AVAILABLE DATA =

= = = =

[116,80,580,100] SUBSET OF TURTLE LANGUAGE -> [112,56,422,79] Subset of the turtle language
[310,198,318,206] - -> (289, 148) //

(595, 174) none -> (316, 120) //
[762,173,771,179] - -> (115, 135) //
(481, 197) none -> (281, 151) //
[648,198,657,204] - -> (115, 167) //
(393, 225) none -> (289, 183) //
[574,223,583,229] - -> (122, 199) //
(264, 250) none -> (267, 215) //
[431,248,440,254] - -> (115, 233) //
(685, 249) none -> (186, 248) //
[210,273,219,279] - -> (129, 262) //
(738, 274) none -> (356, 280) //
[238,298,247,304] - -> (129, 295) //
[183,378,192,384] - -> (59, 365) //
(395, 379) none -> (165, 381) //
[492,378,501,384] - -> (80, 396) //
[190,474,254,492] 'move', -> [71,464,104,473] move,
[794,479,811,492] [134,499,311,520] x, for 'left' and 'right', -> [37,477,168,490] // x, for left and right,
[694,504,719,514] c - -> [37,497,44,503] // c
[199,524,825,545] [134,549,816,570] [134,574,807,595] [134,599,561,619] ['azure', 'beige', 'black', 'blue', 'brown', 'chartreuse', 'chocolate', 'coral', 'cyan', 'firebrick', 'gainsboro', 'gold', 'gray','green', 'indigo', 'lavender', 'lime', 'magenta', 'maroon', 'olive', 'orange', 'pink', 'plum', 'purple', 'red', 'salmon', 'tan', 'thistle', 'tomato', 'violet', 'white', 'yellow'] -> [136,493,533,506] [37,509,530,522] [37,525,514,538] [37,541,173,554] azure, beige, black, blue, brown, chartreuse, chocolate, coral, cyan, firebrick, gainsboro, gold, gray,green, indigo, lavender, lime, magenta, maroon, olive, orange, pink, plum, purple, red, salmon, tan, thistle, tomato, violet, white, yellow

= = = =

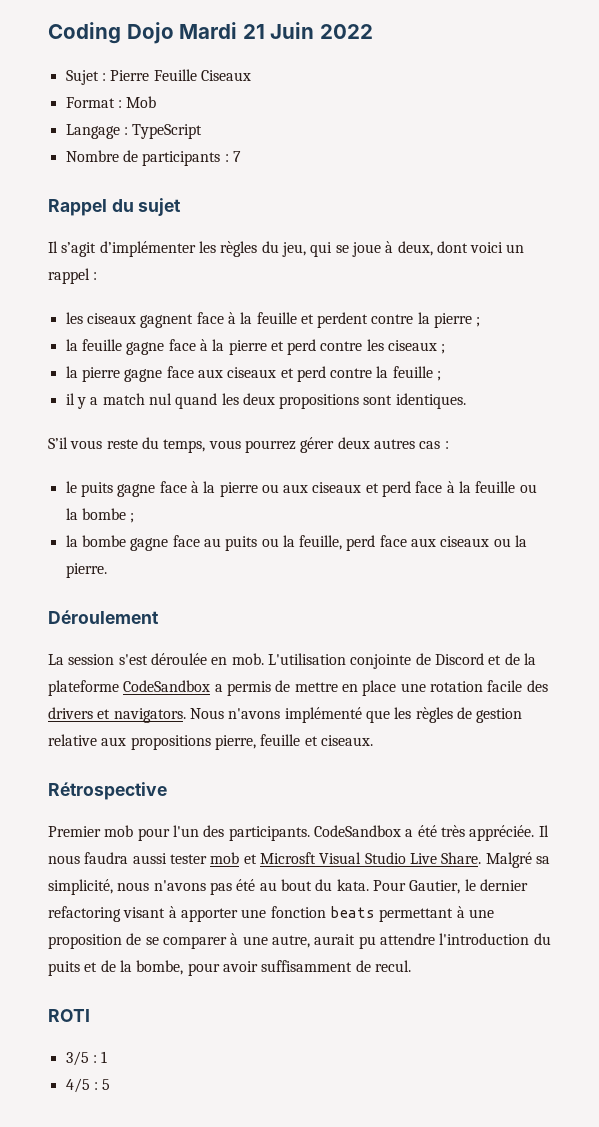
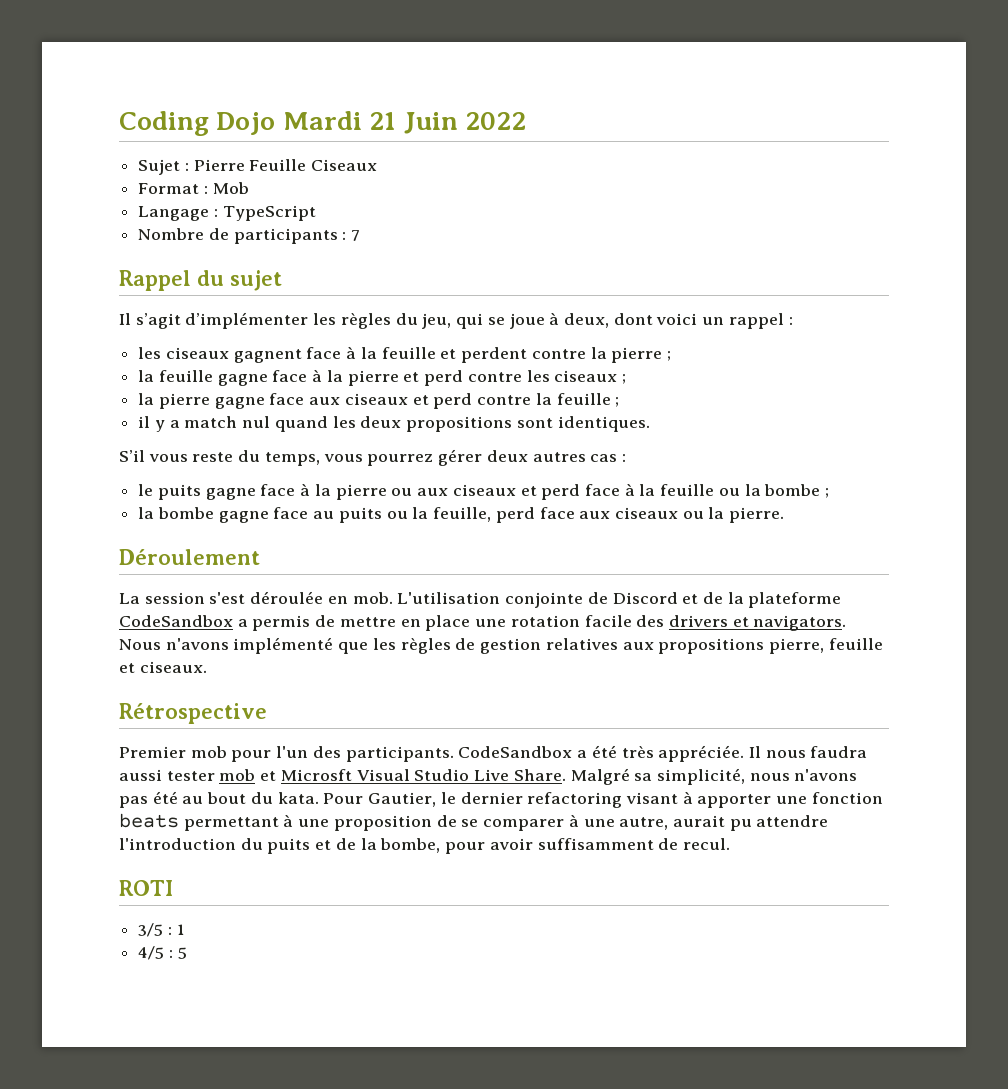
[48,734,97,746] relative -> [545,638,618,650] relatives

= = = =

Report every line from the material above that mentions the word "none".

(595, 174) none -> (316, 120) //
(481, 197) none -> (281, 151) //
(393, 225) none -> (289, 183) //
(264, 250) none -> (267, 215) //
(685, 249) none -> (186, 248) //
(738, 274) none -> (356, 280) //
(395, 379) none -> (165, 381) //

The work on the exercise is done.